Juliet B. Schor (born 1955) is an American economist and Sociology Professor at Boston College. She has studied trends in working time, consumerism, banking credit, housing policies, the relationship between work and family, women's issues and economic inequality, and concerns about climate change in the environment. From 2010 to 2017, she studied the sharing economy under a large research project funded by the MacArthur Foundation. She is currently working on a project titled "The Algorithmic Workplace" with a grant from the National Science Foundation.

==Early life and education==
Juliet Schor was born on November 9, 1955. Schor grew up in California, Pennsylvania, where her father developed the first specialty health clinic for miners in a small Pennsylvania mining town. As she grew up, she gained a stronger sense of class difference and labor exploitation. She also found herself reading Marx at a young age. Her husband, Prasannan Parthasarathi, is also a professor at Boston College.

Schor earned a B.A. in Economics magna cum laude from Wesleyan University in 1975 and a Ph.D. in economics from the University of Massachusetts Amherst in 1982. Her dissertation is titled "Changes in the Cyclical Variability of Wages: Evidence from Nine Countries, 1955-1980."

==Academic career==

=== Teaching ===
Schor taught at numerous institutions around the country. Namely, she was an assistant professor of economics at Williams College and Columbia University. In 1984, she joined the Department of Economics at Harvard University and throughout her 17 years teaching there, she rose from assistant professor to eventually a senior lecturer in the Department of Economics and the Committee on Degrees in Women's Studies. In 2014–15, she was the Matina S. Horner Distinguished Visiting professor at the Radcliffe Institute at Harvard.

Currently, she is a professor of sociology at Boston College. She joined in 2001 and was department chair from 2005 to 2008 and director of graduate studies from 2001 to 2013.

=== Board memberships ===
In 1977, Schor was one of several founders and editors of South End Press. Additionally, in 1978 she was a founding member of the Center for Popular Economics.

Currently, Schor is chair of the Board of Directors of Better Future Project, and she is on the advisory board of the Center for a New American Dream. Schor stepped down from her position of chair of the Board of Directors of US Right to Know in 2019.

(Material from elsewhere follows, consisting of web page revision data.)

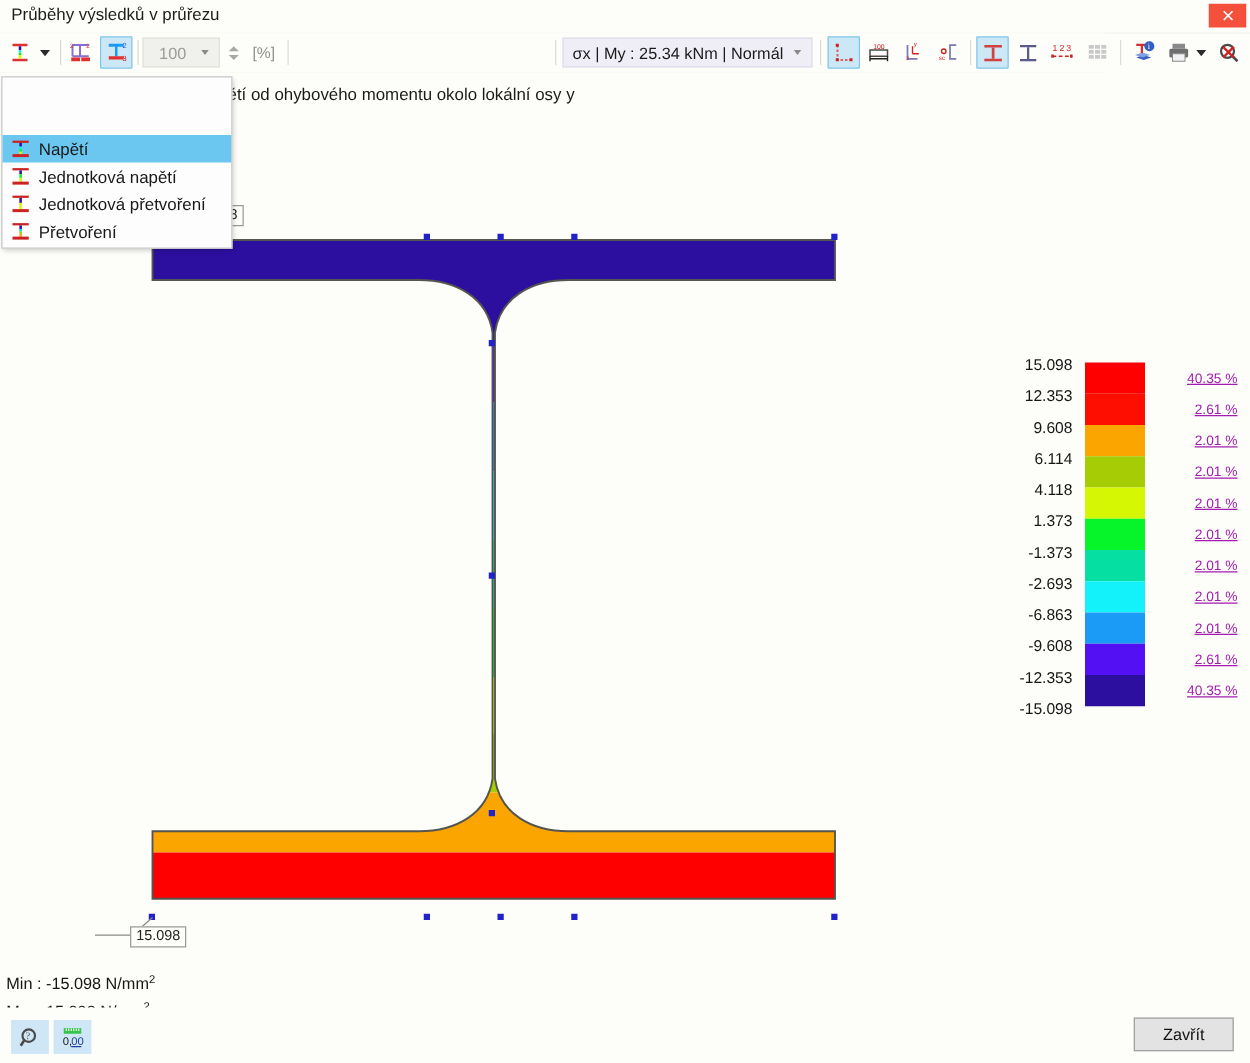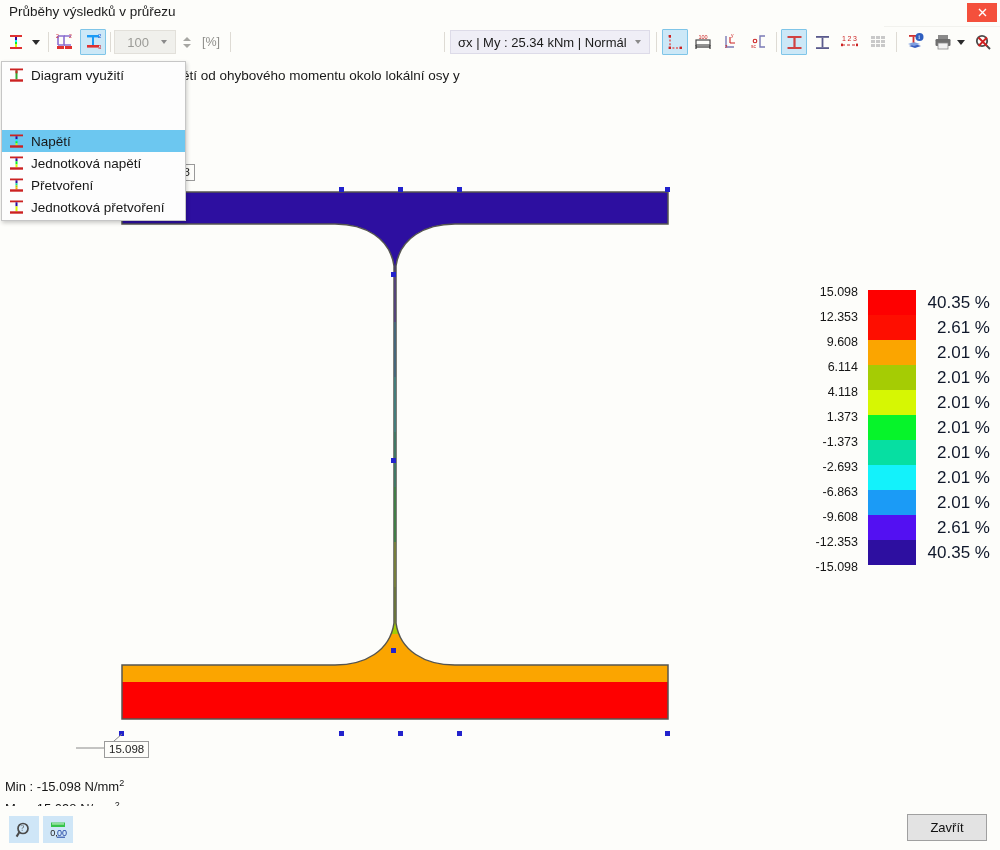"Diagram využití" div.mitem { html: <div> <span> <svg> <rect></rect> <rect></rect> <rect></rect> <rect></rect> </svg> </span> <span>Diagram využití</span> </div> -> none }
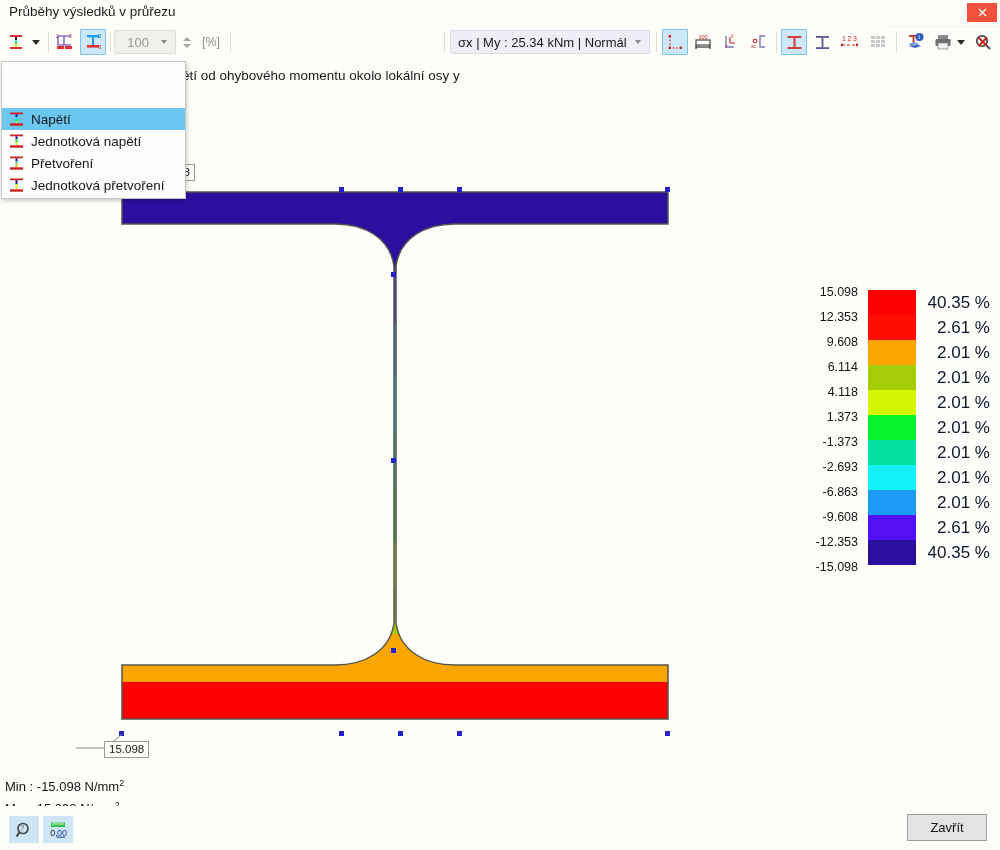"Přetvoření" div.mitem { order: before "Jednotková přetvoření" -> after "Jednotková přetvoření" }
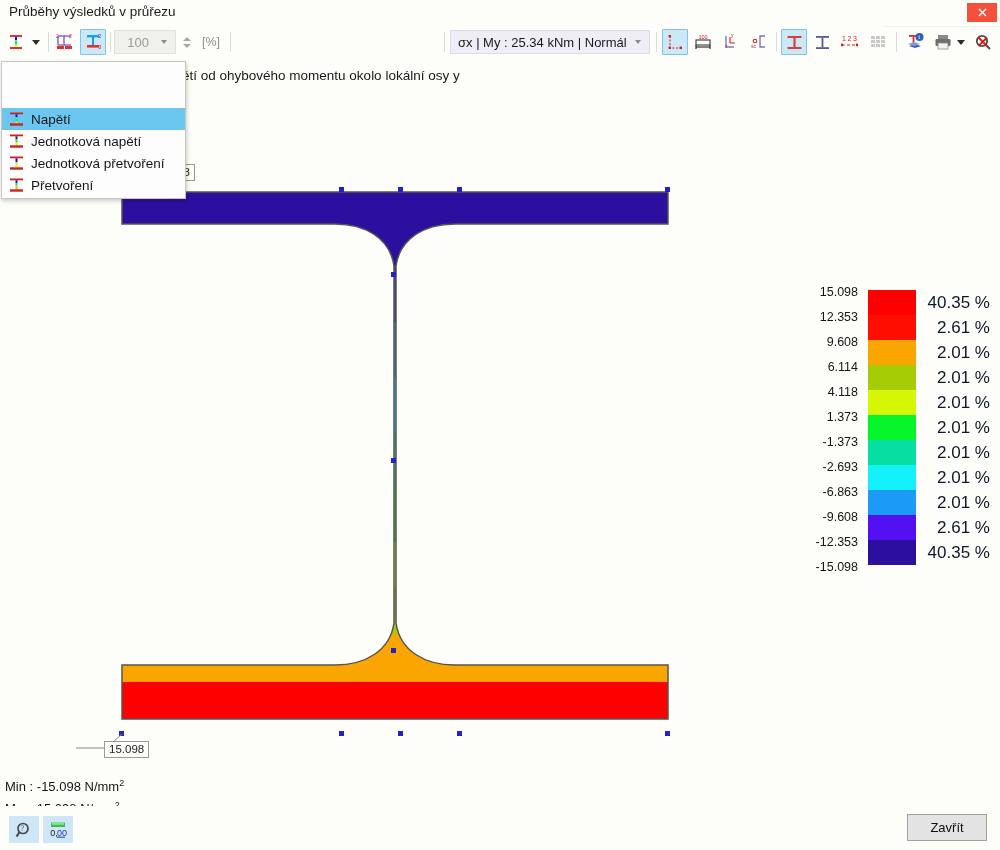"40.35 %" .leg-pct { color: #0f172a -> #a21caf; font-size: 17px -> 11px; text-decoration: none -> underline }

She is also presently on the editorial boards of Sustainability: Science, Practice, and Policy (SSPP), Journal of Consumer Policy, and Reviews in Ecological Economics just to name a few.

=== Appearances ===
Schor has also made multiple appearances. Namely of those is her appearance in 2017 on The People vs. American, Al-Jazeera multipart series which was awarded a Gold World Medal at the New York Festival for Film and TV. In addition, Schor has given many talks at various institutions and conferences all around the world as well.

=== Awards ===
Schor received the George Orwell Award for Distinguish Contribution to Honesty and Clarity in Public Language for her work The Overspent American from the National Council of Teachers of English in 1998; in 2006, she was awarded the Leontief Prize for Expanding the Frontiers of Economic Thought, Global Development and Environment Institute through Tufts University; in 2011, she won the Herman Daly Award from the US Society of Ecological Economics; and, most recently, she received the American Sociological Association Public Understanding of Sociology Award in 2014, in addition to several smaller accolades from various groups.

=== Fellowships ===
In 1980–81, Schor was a Brookings Research Fellow in Economic Studies. From 1995 to 1996, Schor served as a Fellow of the John Simmon Guggenheim Memorial Foundation. From 2014 to 2015, she held an Advanced Study Fellowship with the Radcliffe Institute. As of 2020, Schor is an Associate Fellow at the Tellus Institute.

==Academic work==

=== Early thought ===
While obtaining her Ph.D. in economics from the University of Massachusetts Amherst, Schor began to explore how employers controlled and regulated employees. She and her advisor, Sam Bowles, called these variable of conditions “the cost of job loss,” which included how long people can expect to be unemployed and what kind of social welfare benefits they are eligible for as an unemployed individuals.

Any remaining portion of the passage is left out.